Re: user space unresponsive, followup: lsf/mm congestion

Michal Hocko <mhocko@xxxxxxxxxx> · Wed, 8 Jan 2020 10:25:01 +0100

On Tue 07-01-20 14:25:46, Chris Murphy wrote:
> On Tue, Jan 7, 2020 at 1:58 PM Michal Hocko <mhocko@xxxxxxxxxx> wrote:
[...]
> > Btw. from a quick look at the sysrq output there seems to be quite a lot
> > of tasks (more than 1k) running on the system. Only handful of them
> > belong to the compilation. kswapd is busy and 13 processes in direct
> > reclaim all swapping out to the disk.
> 
> There might be many dozens of tabs in Firefox with nothing loaded in
> them, trying to keep the testing more real world (a compile while
> browsing) rather than being too deferential to the compile. That does
> clutter the sysrq+t but it doesn't change the outcome of the central
> culprit which is the ninja compile, which by default does n+2 jobs
> where n is the number of virtual CPUs.

How much memory does the compile process eat?

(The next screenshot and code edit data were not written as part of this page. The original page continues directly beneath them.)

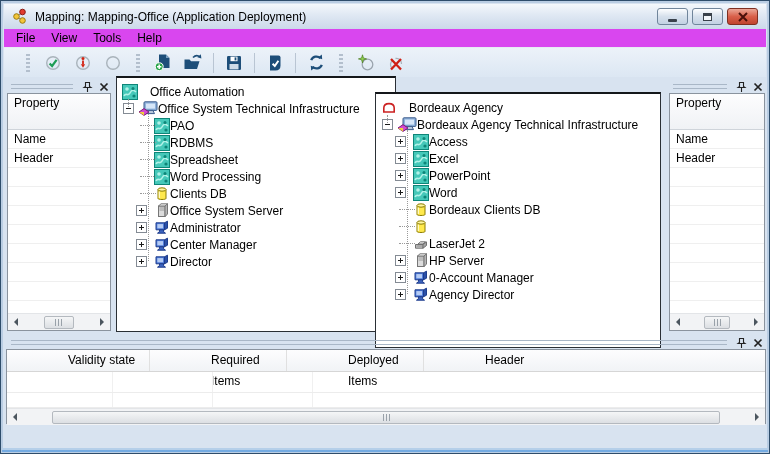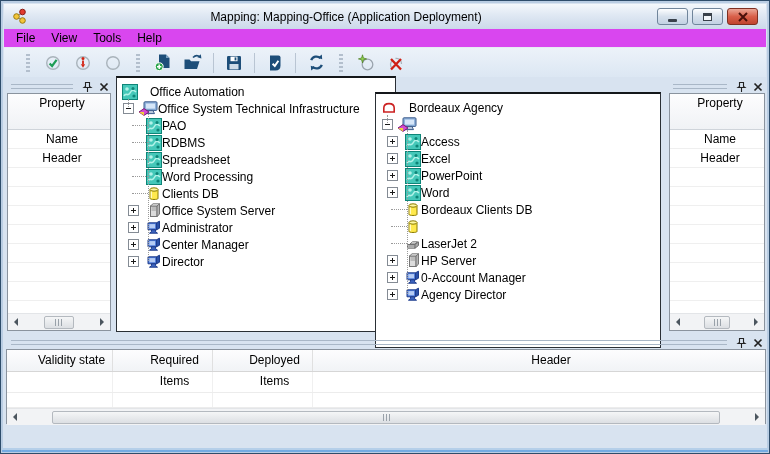--- a/index.html
+++ b/index.html
@@ -3,21 +3,20 @@
 <meta charset="utf-8">
 <style>
   html,body{margin:0;padding:0;background:#fff;}
   *{box-sizing:border-box;}
   .window{
     position:relative;width:770px;height:454px;
     font-family:"Liberation Sans","DejaVu Sans",sans-serif;font-size:12px;color:#000;
     background:#d8e3f0;
     border:1px solid #2e4d6b;
     box-shadow:inset 0 0 0 2px #b9cde3;
-    text-align:center;
   }
   .bottom-accent{position:absolute;left:1px;right:1px;bottom:1px;height:4px;
     background:linear-gradient(#b5cfe9 0 2px,#74abe2 2px 4px);}
   
   .titlebar{position:absolute;left:3px;top:3px;right:3px;height:25px;
     background:linear-gradient(#f4f8fc,#dfe8f3 45%,#ccd9ea);
     display:flex;align-items:center;padding:0 6px;}
   .app-icon{width:17px;height:17px;margin:0 6px 0 2px;flex:none;}
   .title-text{flex:1;white-space:nowrap;overflow:hidden;}
   .win-buttons{display:flex;gap:4px;margin-right:2px;}
@@ -65,37 +64,37 @@
     background:repeating-linear-gradient(90deg,#99a1a9 0 1px,transparent 1px 3px);}
   .thumb-small{width:42%;}
   .thumb-wide{width:92%;}
   
   .tree{position:absolute;background:#fff;border:1px solid #2a2f35;border-top:2px solid #14171a;
     padding-top:5px;overflow:hidden;}
   .tree-body{position:relative;width:100%;height:100%;}
   .tree-row{height:17px;display:flex;align-items:center;position:relative;}
   .lvl0{padding-left:5px;}
   .lvl1{padding-left:6px;}
-  .lvl2{padding-left:11px;}
+  .lvl2{padding-left:19px;}
   .expander{width:11px;height:11px;flex:none;border:1px solid #848b94;background:#fff;position:relative;}
   .expander::before{content:"";position:absolute;left:2px;right:2px;top:4px;height:1px;background:#1a1a1a;}
   .expander.plus::after{content:"";position:absolute;top:2px;bottom:2px;left:4px;width:1px;background:#1a1a1a;}
   .stub{width:11px;height:11px;flex:none;position:relative;}
   .stub::before{content:"";position:absolute;left:4px;width:16px;top:5px;border-top:1px dotted #9a9a9a;}
   .ticon{width:16px;height:16px;flex:none;margin-left:7px;display:flex;align-items:center;justify-content:center;}
   .lvl0 .ticon{margin-left:0;}
   .lvl1 .ticon{margin-left:4px;width:20px;}
   .tlabel{margin-left:0;white-space:nowrap;}
   .lvl0 .tlabel{margin-left:12px;}
   .vline{position:absolute;left:31px;width:1px;border-left:1px dotted #9a9a9a;}
   
   .btm-panel{position:absolute;background:#fff;border:1px solid #8a939e;display:flex;flex-direction:column;}
   .table-header{height:22px;flex:none;display:flex;background:linear-gradient(#fdfdfe,#f1f3f6);
     border-bottom:1px solid #d6d6d6;}
-  .th{line-height:21px;padding-left:24px;border-right:1px solid #e0e0e0;flex:none;}
+  .th{line-height:21px;padding-left:24px;border-right:1px solid #e0e0e0;flex:none;margin-left:37px;}
   .trow{display:flex;flex:none;border-bottom:1px solid #ececec;}
   .td{border-right:1px solid #f0f0f0;flex:none;height:100%;}
   .c0{width:106px;} .c1{width:100px;} .c2{width:100px;} .c3{flex:1 !important;border-right:none;}
 </style>
 </head>
 <body>
 
 <div class="window">
 
   <div class="titlebar">
@@ -414,20 +413,21 @@
           <span class="expander"></span>
           <span class="ticon">
             <svg width="20" height="16" viewBox="0 0 20 16">
               <rect x="6" y="0.8" width="13" height="8.6" rx="1" fill="#8fb2dc" stroke="#3c5c8c"></rect>
               <rect x="8" y="2.6" width="9" height="5" fill="#d6e6f8"></rect>
               <path d="M6.5 9.4 l-2 3.2 h12 l-1.6 -3.2 z" fill="#b8c8dc" stroke="#3c5c8c"></path>
               <path d="M1 11 L6 7.6 L11 11 L6 14.4 Z" fill="#d24ad0" stroke="#7c1a7a"></path>
               <path d="M1 11 L6 14.4 L6 11 Z" fill="#f0d23c"></path>
             </svg>
           </span>
+          <span class="tlabel">Bordeaux Agency Technical Infrastructure</span>
         </div>
         <div class="tree-row lvl2">
           <span class="expander plus"></span>
           <span class="ticon">
             <svg width="16" height="16" viewBox="0 0 16 16">
               <rect x="0.5" y="0.5" width="15" height="15" fill="#45c8b9" stroke="#0e8578"></rect>
               <path d="M2 12 C4 8 6 13 8 9 S12 6 14 8" stroke="#b2f2e8" stroke-width="1.6" fill="none"></path>
               <circle cx="5" cy="5" r="1.8" fill="#b2f2e8"></circle>
               <circle cx="11" cy="4.5" r="1.5" fill="#0e8578"></circle>
               <circle cx="12" cy="12" r="1.6" fill="#0e8578"></circle>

> > From the above, my first guess would be that you are over subscribing
> > memory you have available. I would focus on who is consuming all that
> > memory.
> 
> ninja - I have made the argument that it is in some sense sabotaging
> the system, and I think they're trying to do something a little
> smarter with their defaults; however, it's an unprivileged task acting
> as a kind of fork bomb that takes down the system.

Well, I am not sure the fork bomb analogy is appropriate. There is only
a dozen compile processes captured so unless there are way much more
in other phases then this is really negligibe comparing to the rest of
the workloads running on the system.

> It's a really
> eyebrow raising and remarkable experience. And it's common within the
> somewhat vertical use case of developers compiling things on their own
> systems. Many IDE's use a ton of resources, as much as they can get.
> It's not clear to me by what mechanism either the user or these
> processes are supposed to effectively negotiate for limited resources,
> other than resource restriction. But anyway, they aren't contrived or
> malicious examples.

If you know that the compilation process is too disruptive wrt.
memory/cpu consumption then you can use cgroups (memory and cpu
controllers) to throttle that consumption and protect the rest of the
system. The compilation process will take much more time of course and
the explicit configuration is obviously less comfortable than out of the
box auto configuration but the kernel simply doesn't have information to
prioritize resources.

I do agree that the oom detection could be improved to detect a heavy
threshing - be it on page cache or swapin/out - and kill something
rather than leave the system struggling in a highly unproductive state.
This is far from trivial because what is productive is not something
kernel can tell easily as it depends on the workload. As mentioned
elsewhere userspace is likely much better suited to define that policy
and PSI seems to be a good indicator.

> A much more synthetic example is 'tail /dev/zero'
> which is much more quickly arrrested by the kernel oom-killer, at
> least on recent kernels.

Yeah, same like any other memory leak because the memory will simply run
out at some point and the OOM killer can detect that with a good
confidence. It is the threshing (working set not fitting into memory and
refaulting like crazy) that the kernel struggles (and loses) to handle.
-- 
Michal Hocko
SUSE Labs